Dénoncer le sexisme ordinaire dans le milieu de la musique électronique, c'est là le but salutaire du bien nommé compte Instagram "Tu mixes bien", déjà suivi par plus d'un millier d'abonnés attentifs. Ses instigatrices, des DJs et productrices strasbourgeoises, y recueillent les témoignages les plus édifiants. En résultent des posts acides qui portraitisent une scène bien moins progressiste et "ouverte" qu'on ne pourrait le croire.
Une plongée au sein du "monde de la nuit" qui marche sur les pas du mouvement #MusicToo, incitant à une libération de la parole au sein de l'industrie musicale - française notamment. Et les citations rapportées parlent d'elles-mêmes. Florilège : "T'as réussi à booker ce DJ, je suis sûr que c'est juste parce qu'il te trouve bonne", "Mademoiselle, c'est pas possible que vous soyez DJ, je vous laisse pas entrer", "Essaie de mettre un soutif la prochaine fois, y'a beaucoup de mecs qui ne voient que ça", "Je préfère quand c'est une meuf qui mixe c'est toujours plus beau et excitant", "Quand on te voit comme ça on aurait jamais pensé que tu réussirais à mixer".

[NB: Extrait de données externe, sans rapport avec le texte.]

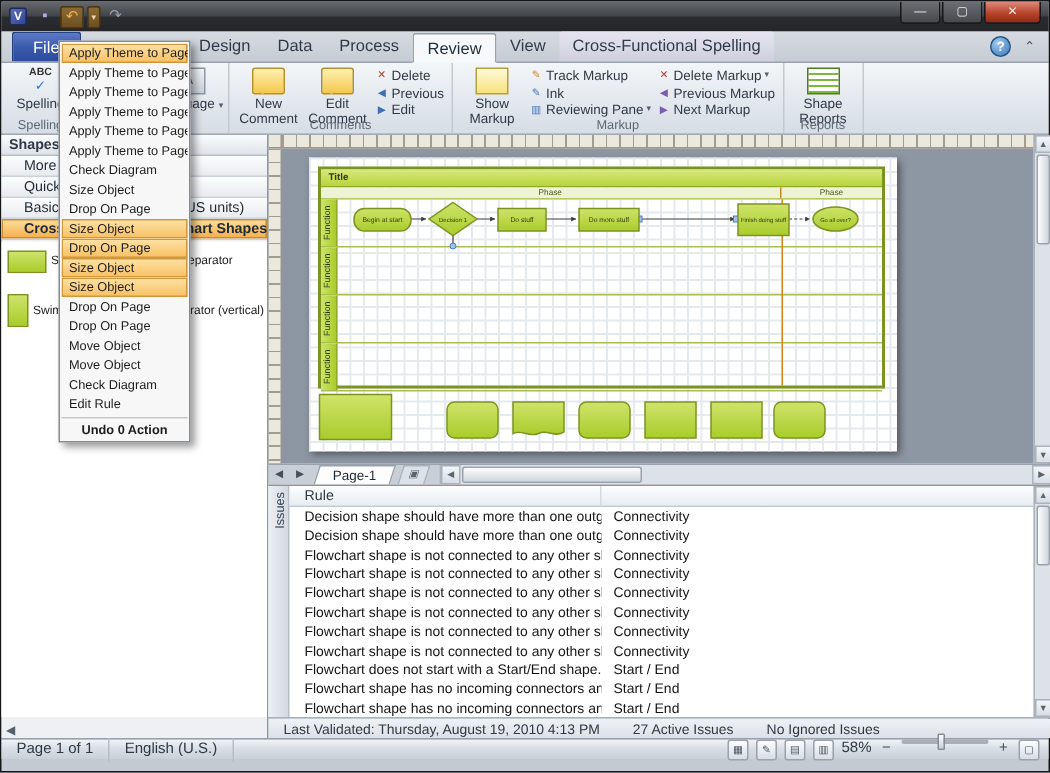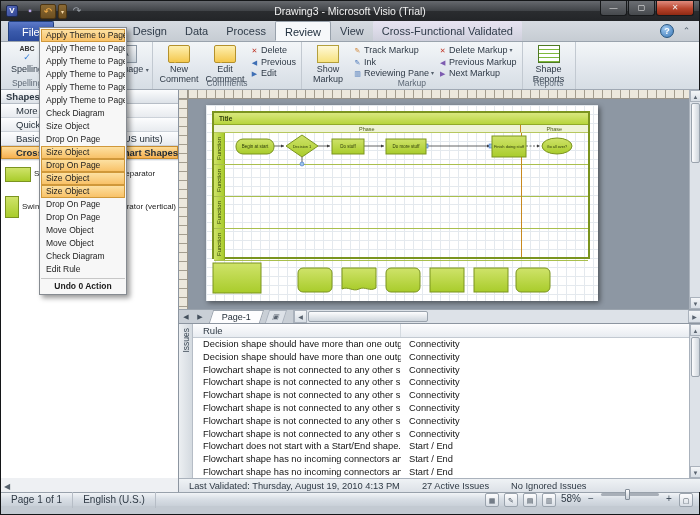--- a/index.html
+++ b/index.html
@@ -22,21 +22,21 @@
     background:linear-gradient(#8b6a35,#6d4f20);border:1px solid #4c3512;border-radius:2px}
   .ttl{position:absolute;left:0;right:0;text-align:center;font-size:10.5px;color:#f2f2f2;pointer-events:none}
   .winbtns{position:absolute;right:5px;top:0;display:flex}
   .wbtn{width:27px;height:15px;margin-left:1px;border:1px solid #17191b;border-top:none;
     border-radius:0 0 3px 3px;background:linear-gradient(#6b6e73,#46494d);color:#eee;
     font-size:8px;line-height:13px;text-align:center}
   .wbtn.close{background:linear-gradient(#e08b7d,#b8442c 55%,#8f2a14);width:38px}
 
   
   .tabrow{position:absolute;left:0;top:20px;width:100%;height:21px;
-    background:linear-gradient(#d6dbe1,#c6ccd3);border-bottom:1px solid #9aa3ad;display:flex;align-items:flex-start}
+    background:linear-gradient(#d6dbe1,#c6ccd3);border-bottom:1px solid #9aa3ad;display:flex;align-items:center}
   .filetab{height:20px;line-height:20px;padding:0 13px;margin-left:7px;color:#fff;font-size:11px;
     background:linear-gradient(#5d7ac9,#3a5aab 50%,#2c4b9c);border:1px solid #22407e;border-bottom:none;border-radius:2px 2px 0 0}
   .tab-spacer{width:70px;height:20px}
   .tab{height:20px;line-height:20px;padding:0 9px;color:#2f3b49;font-size:11px}
   .tab.active{background:#f6f8fa;border:1px solid #98a1ab;border-bottom:1px solid #f6f8fa;
     border-radius:2px 2px 0 0;margin-bottom:-1px;color:#21303f}
   .tab.contextual{background:linear-gradient(rgba(233,228,244,.85),rgba(214,210,228,.5));border-radius:2px 2px 0 0}
   .tabrow-right{position:absolute;right:6px;top:3px;display:flex;gap:6px;align-items:center}
   .helpbtn{width:14px;height:14px;border-radius:50%;background:radial-gradient(circle at 35% 30%,#9ec8ef,#3c79b8);
     border:1px solid #27557f;color:#fff;font-size:9px;font-weight:bold;text-align:center;line-height:13px}
@@ -167,37 +167,36 @@
 <div class="window">
 
   <div class="titlebar">
     <div class="appicon">V</div>
     <div class="qat">
       <div class="qbtn save-i">▪</div>
       <div class="qbtn undo-i">↶</div>
       <div class="qdd">▾</div>
       <div class="qbtn redo-i">↷</div>
     </div>
-    <div class="ttl">Drawing3 - Microsoft Visio (Trial)</div>
     <div class="winbtns">
       <div class="wbtn">—</div>
       <div class="wbtn">▢</div>
       <div class="wbtn close">✕</div>
     </div>
   </div>
 
   <div class="tabrow">
     <div class="filetab">File</div>
     <div class="tab-spacer"></div>
     <div class="tab">Design</div>
     <div class="tab">Data</div>
     <div class="tab">Process</div>
     <div class="tab active">Review</div>
     <div class="tab">View</div>
-    <div class="tab contextual">Cross-Functional Validated</div>
+    <div class="tab contextual">Cross-Functional Spelling</div>
     <div class="tabrow-right">
       <div class="helpbtn">?</div>
       <div class="minrib">⌃</div>
     </div>
   </div>
 
   <div class="ribbon">
     <div class="rgroup">
       <div class="rbig">
         <div class="bicon icon-abc">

Vous l'aurez compris, ce sexisme-là est des plus banalisés dans cette sphère musicale particulière. "Aujourd'hui, nous pensons qu'il est légitime d'en parler haut et fort et de pouvoir lever certains tabous du monde de la nuit", expliquent en retour ses instigatrices au magazine spécialisé Tsugi. Ces créatrices auraient déjà reçu pas moins d'une centaine de témoignages en un mois. Et dénoncent un "système sexiste global" opprimant aussi bien les DJs que les productrices, techniciennes ou gérantes de clubs...
Effarant.
"Il est est essentiel de parler de ces sujets qui font encore débat, alors qu'il s'agit de faits établis et généralement connus de la plupart d'entre nous. Pour nous, rassembler ces témoignages, c'est révéler que même dans les milieux alternatifs et 'ouverts', le sexisme ordinaire continue à trouver sa place", poursuivent encore les créatrices du compte "Tu mixes bien" dans les pages de la revue musicale.

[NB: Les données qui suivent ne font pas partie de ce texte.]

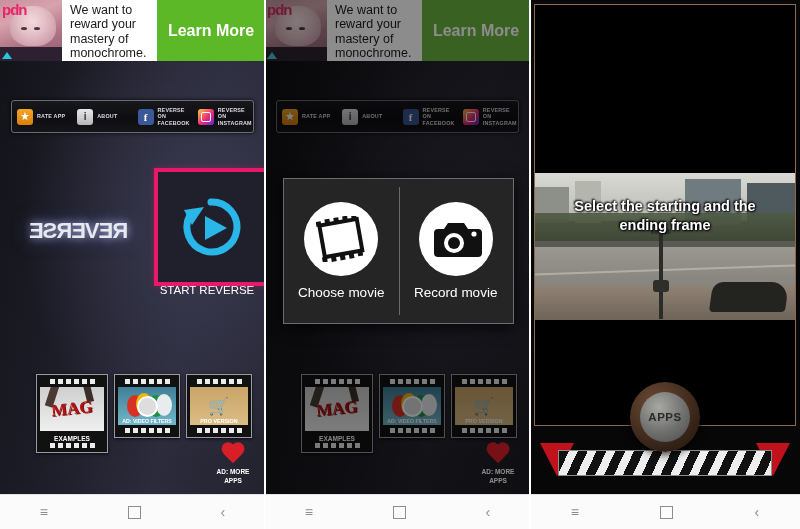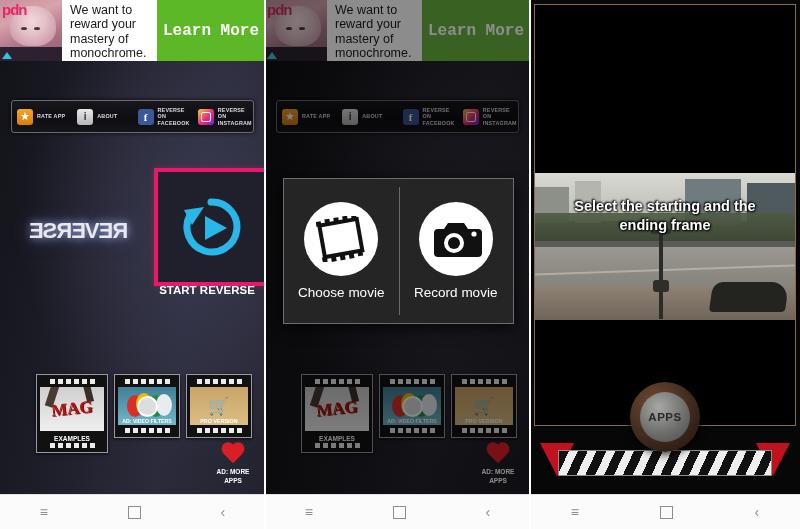--- a/index.html
+++ b/index.html
@@ -28,21 +28,21 @@
   .ad-img .pdn{position:absolute;left:2px;top:1px;font-size:15px;font-weight:bold;color:#e8256a;letter-spacing:-1px;font-family:"Liberation Sans",sans-serif;}
   .ad-img .hair{position:absolute;left:10px;top:6px;width:46px;height:40px;border-radius:48% 48% 42% 42%;
     background:radial-gradient(ellipse at 48% 38%,#f2d9dd 0%,#e3bfc6 40%,#cf9fae 75%,#a9788b 100%);}
   .ad-img .eye{position:absolute;width:6px;height:3px;border-radius:50%;background:#4b3340;top:27px;}
   .ad-img .eye.l{left:21px;} .ad-img .eye.r{left:34px;}
   .ad-img .shoulder{position:absolute;left:0;bottom:0;width:62px;height:14px;background:#2d2030;}
   .ad-img .tri{position:absolute;left:2px;bottom:2px;width:0;height:0;border-left:5px solid transparent;border-right:5px solid transparent;border-bottom:7px solid #2ac5e0;}
   .ad-text{flex:1;padding:2px 6px 0 8px;color:#1b1b1b;font-size:12.5px;line-height:14.5px;
     font-family:"Liberation Sans",sans-serif;display:flex;align-items:center;}
   .ad-cta{flex:0 0 108px;background:#5cb826;color:#fff;font-size:16px;font-weight:bold;
-    display:flex;align-items:center;justify-content:center;font-family:Liberation Mono, monospace;}
+    display:flex;align-items:center;justify-content:center;font-family:Liberation Sans, sans-serif;}
 
   
   .socialbar{position:absolute;left:11px;right:11px;top:100px;height:31px;border:1px solid #6a6a72;border-radius:3px;
     background:linear-gradient(180deg,#17171c 0%,#0d0d12 55%,#141419 100%);display:flex;align-items:center;
     box-shadow:0 0 4px rgba(0,0,0,.8);overflow:hidden;}
   .socialbar.dim{filter:brightness(.5);}
   .sb-item{display:flex;align-items:center;gap:4px;padding:0 5px;flex:1;min-width:0;}
   .sb-ic{width:16px;height:16px;flex:0 0 16px;border-radius:3px;display:flex;align-items:center;justify-content:center;font-size:11px;color:#fff;}
   .sb-ic.star{background:linear-gradient(180deg,#f5a623,#d97f09);}
   .sb-ic.info{background:linear-gradient(180deg,#e9e9e9,#b6b6b6);color:#333;font-weight:bold;font-size:10px;}
@@ -52,21 +52,21 @@
   .sb-lb{color:#dcdce2;font-size:5.4px;font-weight:bold;line-height:6.4px;letter-spacing:.2px;white-space:pre-line;}
 
   
   .logo{position:absolute;left:30px;top:218px;font-size:22px;font-weight:bold;color:#e8e8ef;letter-spacing:-1px;
     transform:scaleX(-1);text-shadow:0 0 9px rgba(190,200,255,.85),0 0 20px rgba(120,140,220,.5);
     font-family:"Liberation Sans",sans-serif;}
   .sr-box{position:absolute;left:154px;top:168px;width:106px;height:110px;border:4px solid #e8196b;
     background:#20202c;box-shadow:0 0 6px rgba(232,25,107,.35);}
   .sr-ic{position:absolute;left:50%;top:50%;transform:translate(-50%,-50%);}
   .sr-label{position:absolute;left:154px;top:283px;width:106px;text-align:center;color:#fff;font-size:11.5px;
-    font-weight:bold;line-height:15px;}
+    font-weight:normal;line-height:15px;}
 
   
   .thumbs{position:absolute;left:36px;top:374px;display:flex;align-items:flex-start;gap:6px;}
   .thumbs.dim{filter:brightness(.52);}
   .film{background:#111;border:1px solid #9a9aa4;padding:4px 3px;box-shadow:0 1px 3px rgba(0,0,0,.7);}
   .perf{height:5px;display:flex;gap:3px;justify-content:center;}
   .perf i{display:block;width:5px;height:5px;background:#ececec;}
   .film-img{margin:3px 0;position:relative;overflow:hidden;display:flex;align-items:center;justify-content:center;}
   .film-cap{color:#fff;font-size:6.5px;font-weight:bold;text-align:center;line-height:9px;}
   .f1{width:64px;} .f1 .film-img{width:64px;height:44px;background:linear-gradient(180deg,#cfcfcf,#efefef);}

Un compte aux multiples objectifs. L'idée n'est pas simplement d'épingler les pires pépites sexistes mais aussi de "sensibiliser les gens aux questions de discrimination de genres et de déconstruire les clichés", concluent-elles à ce titre.
Nécessaire pour mettre en lumière des attitudes toxiques qui se perpétuent dans l'obscurité, entre deux DJ sets. "Ce compte a aussi pour but de débanaliser ces comportements et les remarques déplacées auxquelles nous sommes si nombreu.x.es à être confronté.x.es", développent les instigatrices, rêvant d'une prise de conscience plus nette, des anonymes comme des personnalités influentes du milieu. On l'espère également.
En tout cas, leur initiative militante ne passe pas inaperçue, et c'est tant mieux. Sous les publications, les réactions se multiplient. Certaines voix anonymes ne s'étonnent pas dudit sexisme - malheureusement. Un "système global" que le compte brosse volontiers avec une dérision acerbe. En témoigne ce mème féministe cinglant (et drôle) nous rappelant cette fameuse punchline d'Angèle : "de toutes les chattes, ça parle mal".